*What you will do*
Below are some records; copy them word for word and drop the pictures.

==== Excerpted data ====

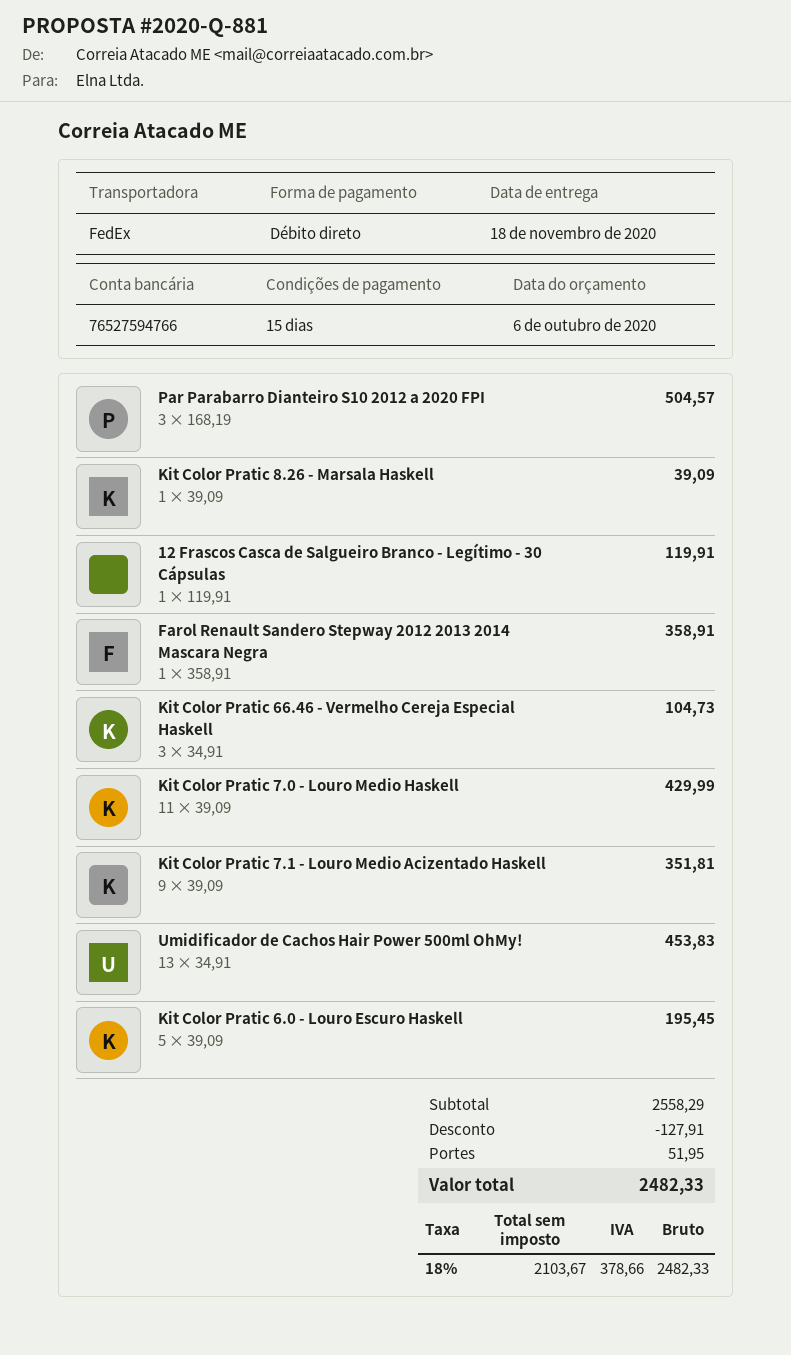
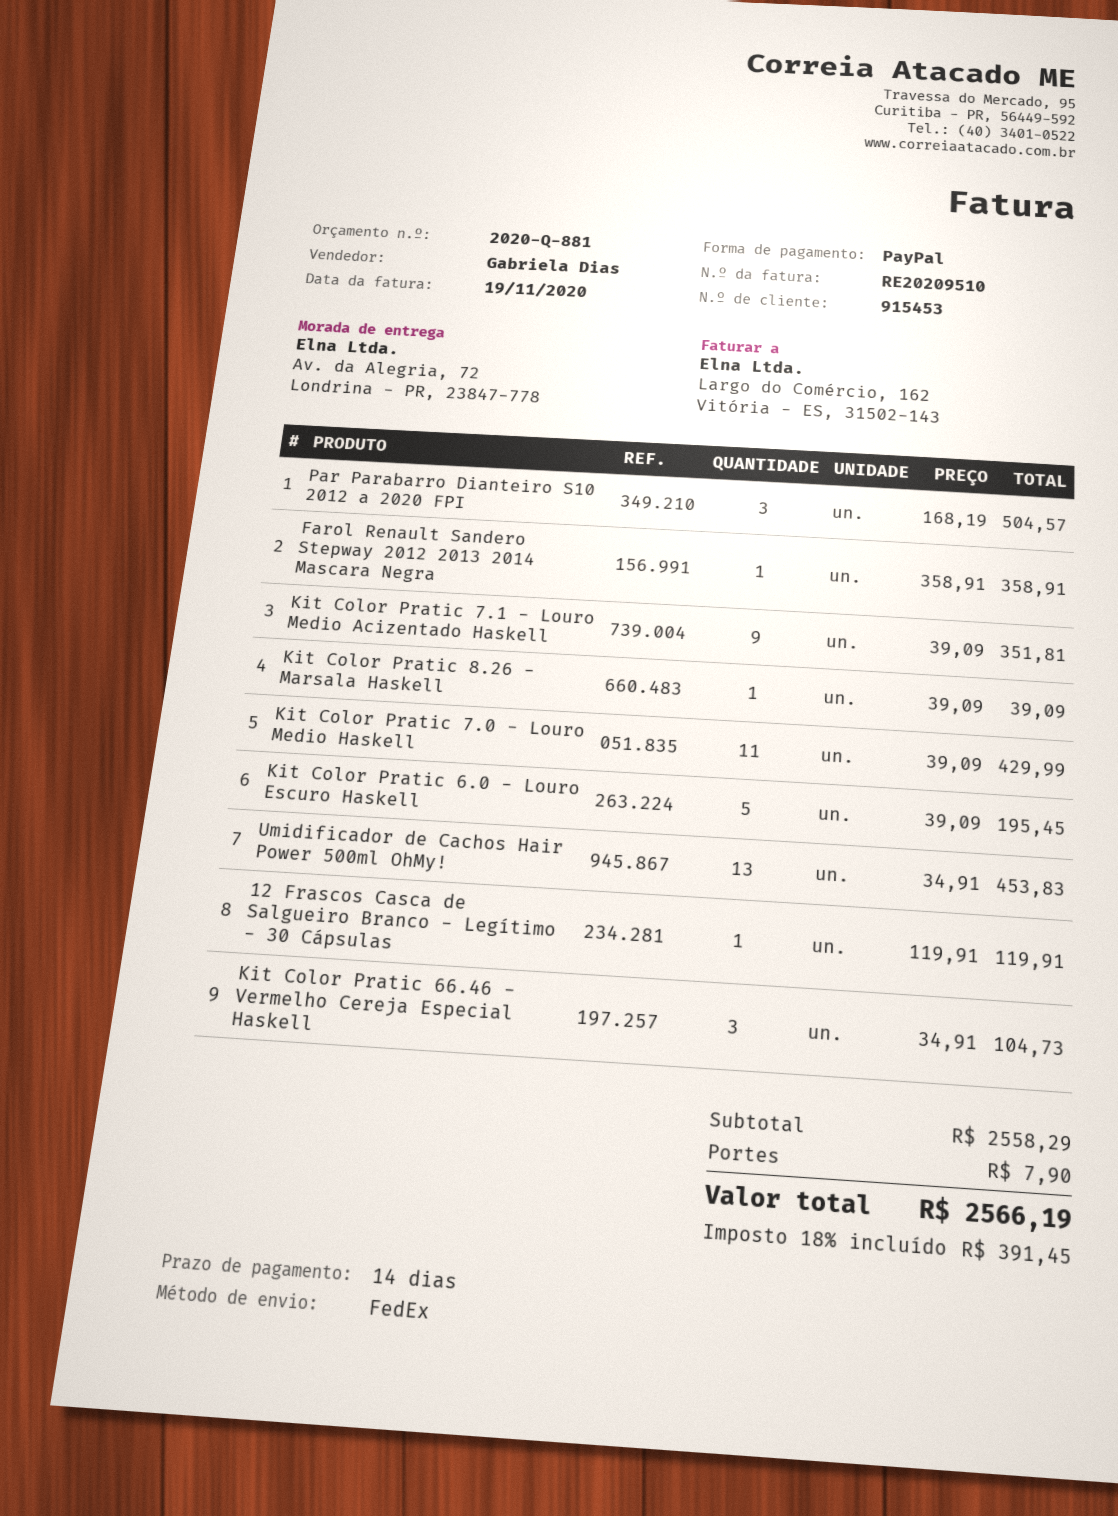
payment terms: 15 days -> 14 days
payment method: direct debit -> PayPal
discount: 127.91 -> none
shipping: 51.95 -> 7.90
tax: 18% = 378.66 -> 18% = 391.45
total: 2482.33 -> 2566.19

====

*Exercise response*
payment terms: 15 days -> 14 days
payment method: direct debit -> PayPal
discount: 127.91 -> none
shipping: 51.95 -> 7.90
tax: 18% = 378.66 -> 18% = 391.45
total: 2482.33 -> 2566.19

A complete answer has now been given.